Ein schwarz-weißes Doppel von diptyque: aus kleinen Teilen entsteht ein großes Dunkelholz und aus simplen Linien ein optisches Wunderwerk für die Nase.
Liebe Duftfreunde, als ich mich heute Morgen an meinen Schreibtisch setzt, lachten mich diese beiden Duftproben an. Zugegeben diptyques „Oud Palao“ steht schon ein wenig länger da, „Eau des Sens“ allerdings ist neu.

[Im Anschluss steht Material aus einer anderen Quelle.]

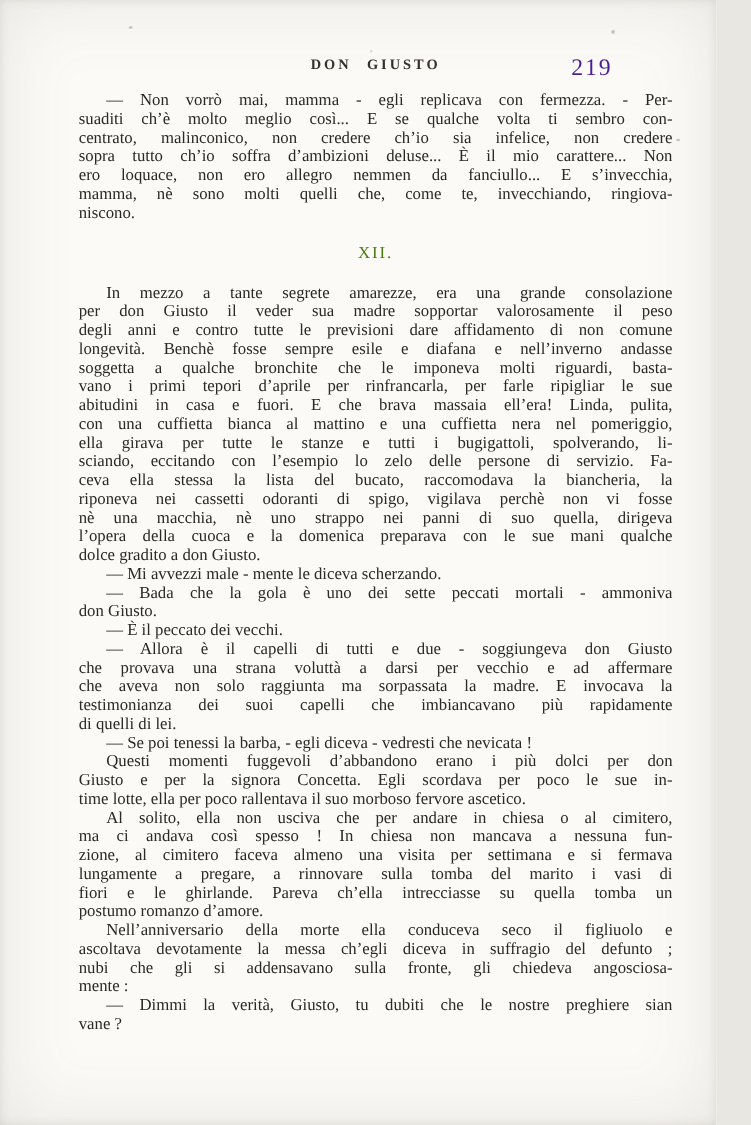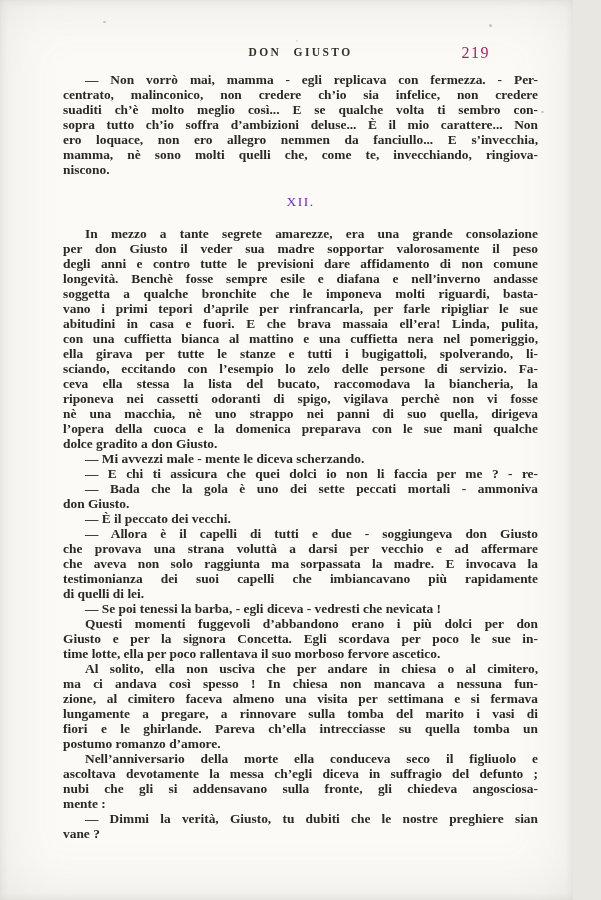--- a/index.html
+++ b/index.html
@@ -33,47 +33,46 @@
     font-size: 11.5px;
     font-weight: bold;
     letter-spacing: 2.4px;
     word-spacing: 7px;
     color: #363029;
   }
   .page-number {
     position: absolute;
     right: 48px;
     top: 0;
-    font-size: 16px;
+    font-size: 19px;
     letter-spacing: 1.5px;
-    color: #be185d;
+    color: #4c1d95;
   }
   .body-text {
     position: absolute;
     top: 72px;
     left: 63px;
     width: 475px;
   }
   .paragraph { margin: 0; }
   .line {
     font-size: 13.4px;
     line-height: 15px;
     text-align: justify;
     text-align-last: justify;
-    font-weight: bold;
   }
   .line.first { text-indent: 22px; }
   .line.last { text-align-last: left; }
   .section-heading {
     text-align: center;
     font-size: 13.5px;
     letter-spacing: 1.5px;
     margin: 17px 0 17px 0;
     line-height: 15px;
-    color: #6d28d9;
+    color: #4d7c0f;
   }
   .speck {
     position: absolute;
     border-radius: 50%;
     background: rgba(105, 99, 88, 0.35);
   }
   .speck.s1 { left: 103px; top: 21px; width: 3px; height: 2px; }
   .speck.s2 { left: 489px; top: 24px; width: 3px; height: 3px; }
   .speck.s3 { left: 541px; top: 111px; width: 3px; height: 2px; }
   .speck.s4 { left: 296px; top: 40px; width: 2px; height: 2px; opacity: .5; }
@@ -88,22 +87,22 @@
   <div class="speck s4"></div>
 
   <div class="header">
     <span class="running-title">DON GIUSTO</span>
     <span class="page-number">219</span>
   </div>
 
   <div class="body-text">
       <div class="paragraph">
         <div class="line first">— Non vorrò mai, mamma - egli replicava con fermezza. - Per-</div>
+        <div class="line">suaditi ch’è molto meglio così... E se qualche volta ti sembro con-</div>
         <div class="line">centrato, malinconico, non credere ch’io sia infelice, non credere</div>
-        <div class="line">suaditi ch’è molto meglio così... E se qualche volta ti sembro con-</div>
         <div class="line">sopra tutto ch’io soffra d’ambizioni deluse... È il mio carattere... Non</div>
         <div class="line">ero loquace, non ero allegro nemmen da fanciullo... E s’invecchia,</div>
         <div class="line">mamma, nè sono molti quelli che, come te, invecchiando, ringiova-</div>
         <div class="line last">niscono.</div>
       </div>
       <div class="section-heading">XII.</div>
       <div class="paragraph">
         <div class="line first">In mezzo a tante segrete amarezze, era una grande consolazione</div>
         <div class="line">per don Giusto il veder sua madre sopportar valorosamente il peso</div>
         <div class="line">degli anni e contro tutte le previsioni dare affidamento di non comune</div>
@@ -117,21 +116,20 @@
         <div class="line">ceva ella stessa la lista del bucato, raccomodava la biancheria, la</div>
         <div class="line">riponeva nei cassetti odoranti di spigo, vigilava perchè non vi fosse</div>
         <div class="line">nè una macchia, nè uno strappo nei panni di suo quella, dirigeva</div>
         <div class="line">l’opera della cuoca e la domenica preparava con le sue mani qualche</div>
         <div class="line last">dolce gradito a don Giusto.</div>
       </div>
       <div class="paragraph">
         <div class="line first last">— Mi avvezzi male - mente le diceva scherzando.</div>
       </div>
       <div class="paragraph">
-        <div class="line first">— E chi ti assicura che quei dolci io non li faccia per me ? - re-</div>
       </div>
       <div class="paragraph">
         <div class="line first">— Bada che la gola è uno dei sette peccati mortali - ammoniva</div>
         <div class="line last">don Giusto.</div>
       </div>
       <div class="paragraph">
         <div class="line first last">— È il peccato dei vecchi.</div>
       </div>
       <div class="paragraph">
         <div class="line first">— Allora è il capelli di tutti e due - soggiungeva don Giusto</div>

Oud Palao – Ein dunkles Duftmosaik
Viele sind des Adelholzes überdrüssig, aber wie schon des Öfteren hier gesagt wurde, wir müssen uns damit abfinden – Schrägstrich – wir dürfen uns darüber freuen, dass sich die Ouddüfte als eigene Kategorie etabliert haben und schon fast zum Standardrepertoire einer jeden Marke gehören. Ich für meinen Teil finde es klasse, denn nicht nur Montale hat mit seinen gefühlten drölfzig Oudvariationen bewiesen, dass sich einiges aus dieser Ingredienz herauskomponieren lässt, auch anderen Hersteller verblüffen immer wieder mit neuen Kombinationen. Von dipytque erwarte ich nun keine abseitigen oder allzu avantgardistischen Eskapaden, aber was war überhaupt die Idee dahinter?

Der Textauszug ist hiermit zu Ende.